Though, these appear to be relatively trivial to resolve, compared to figuring out what should and shouldn't be allowed in Enum-Indexed arrays, imo. One approach for the first issue would be introducing something like array struct or uniform struct; and one approach for the second issue would be something to the tune of 'tagged structs': const S = struct(Enum) {};
I don't want to derail discussion here too much, in case this idea should be considered separately, or if it's already been considered, so I'll leave it at that, but it's something to consider.
@InKryption I think that's worth discussing, yeah. Implemented correctly, it could neatly sidestep some of the issues discussed so far by reframing the concept. I think there are a few problems though, which I can't see easy solutions for.
At the conceptual level, I'm not sure it maps as neatly onto existing concepts as an enum array. In my mental model the fundamental difference between a struct and an array is that an array is uniform while a struct isn't; this model breaks in the face of uniform struct, but I'm not sure it should because they would probably still compile down to arrays.
There are also questions of access syntax. An use case of tagged structs/enum arrays over structs would be access by runtime known values, which doesn't really work with dot access (e.g. foo.name). The obvious alternative is array access (foo[i]), but if they're supposed to be a special type of struct then using array access could be confusing.

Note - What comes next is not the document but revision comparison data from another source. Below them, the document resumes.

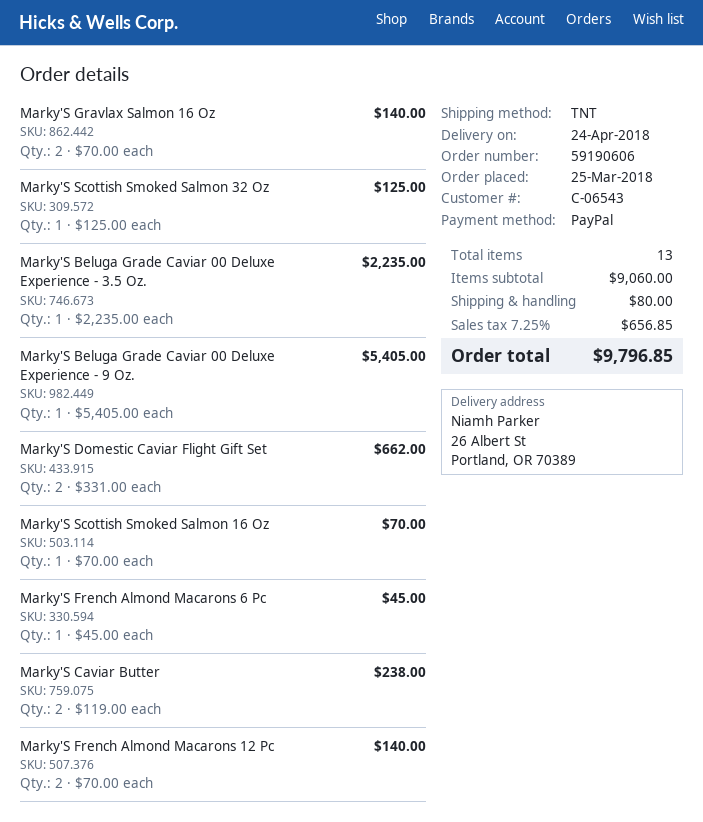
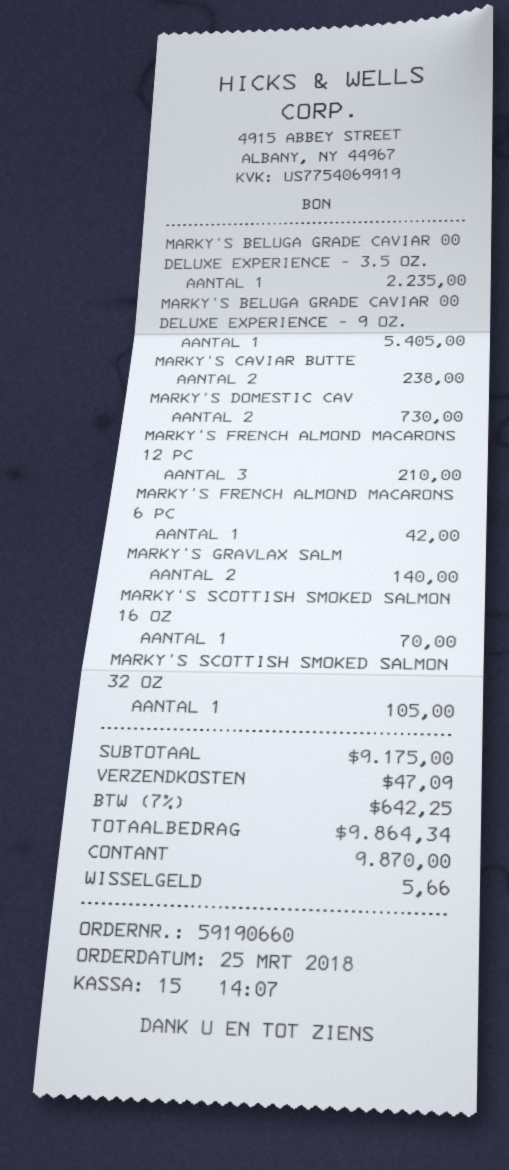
order number: 59190606 -> 59190660
payment method: PayPal -> cash
Marky'S Scottish Smoked Salmon 32 Oz: 1 for 125.00 -> 1 for 105.00
Marky'S Domestic Caviar Flight Gift Set: 2 for 662.00 -> 2 for 730.00
Marky'S French Almond Macarons 6 Pc: 1 for 45.00 -> 1 for 42.00
Marky'S French Almond Macarons 12 Pc: 2 for 140.00 -> 3 for 210.00
subtotal: 9060.00 -> 9175.00
shipping: 80.00 -> 47.09
tax: 7.25% = 656.85 -> 7% = 642.25
total: 9796.85 -> 9864.34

One use case for an enum array is to comptime-compute maximum buffers size and use the enum to point to offsets into the buffer for returning the according slice or (better?) generate at comptime an array.

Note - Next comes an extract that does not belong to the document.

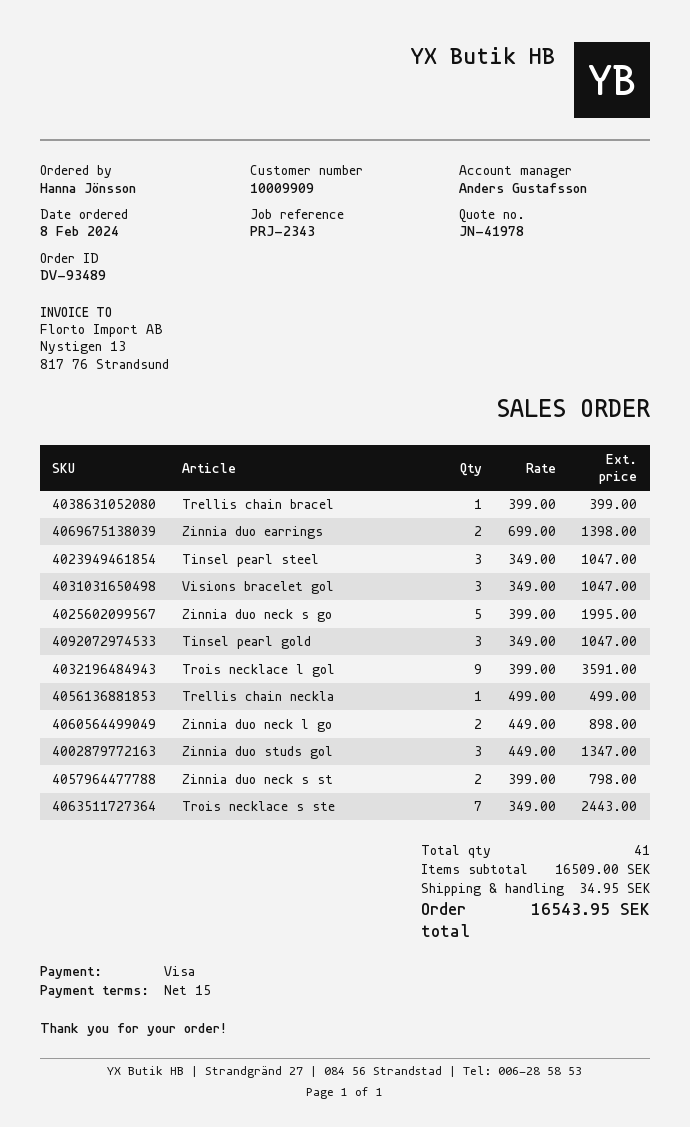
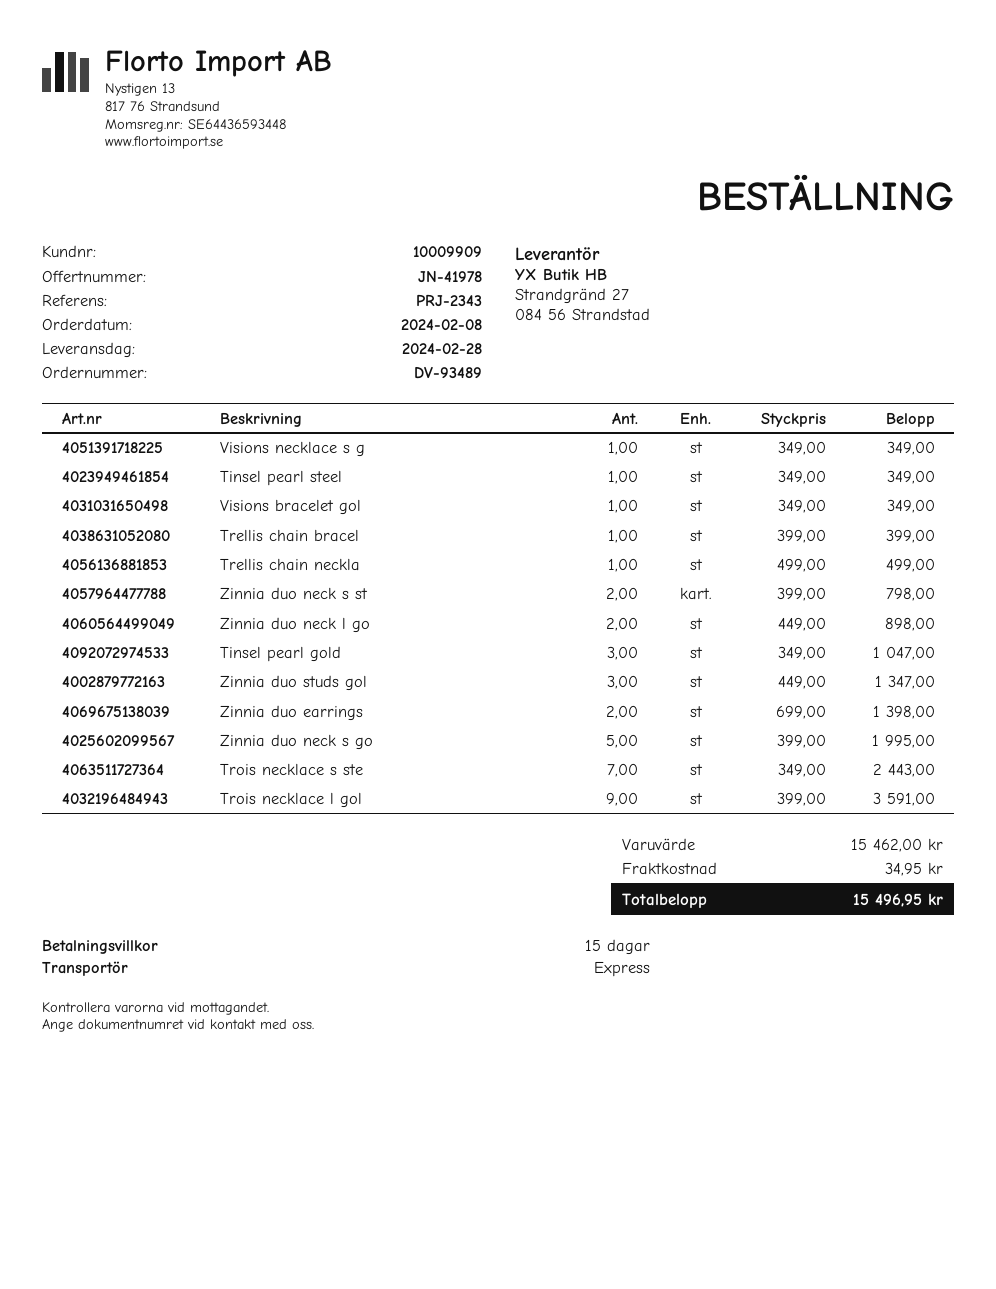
Tinsel pearl steel: 3 x 349.00 = 1047.00 -> 1 x 349.00 = 349.00
Visions bracelet gol: 3 x 349.00 = 1047.00 -> 1 x 349.00 = 349.00
Visions necklace s g: none -> 1 x 349.00 = 349.00
subtotal: 16509.00 -> 15462.00
total: 16543.95 -> 15496.95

What I think is missing in the proposal is to clarify if the enum is integer backed, since one could replace it with the offset address into whatever data is pointed to.
Further, I am missing in the proposal, if and how contiguous the pointed data from the enum should be.
If the data itself is contiguous and the backed integer is not necessary (as space waste), then one should be able to implement the comptime-computation of the slice, since one can generalize over the enum fields at comptime.
Can you describe your use cases for non-contiguous data? Does anybody have data on how much performance one can expect from field reordering at maximum/average etc? I would split the backing buffer, if only on a few fields are hot/frequently accessed or manually change the order.
Sketch of implementation with current capabilities of the language:
comptime construction
input:
- array of (enum field, string) ie as array of struct fields
(any other structure that can be comptime-traversed would do)
- backed enum integers being continuous increasing (for simplicity starting at 0)
output:
- concatenated string
- array with (offsets,len) into string
usage:
buf[offsets[2*@enumToInt(enum)..2*@enumToInt(enum)+1]]
As of now, there is currently a miscompilation, which prevents things from working smoothly: https://gist.github.com/matu3ba/07ea081b07639e7ecceb13173083484f
posted in this issue #10920
Isn't this already done? https://ziglang.org/documentation/master/std/#root;enums.EnumArray
@Pyrolistical So far EnumArray is only an an enum available as indexed array. I would close this once indirect indexing at comptime works and has tests.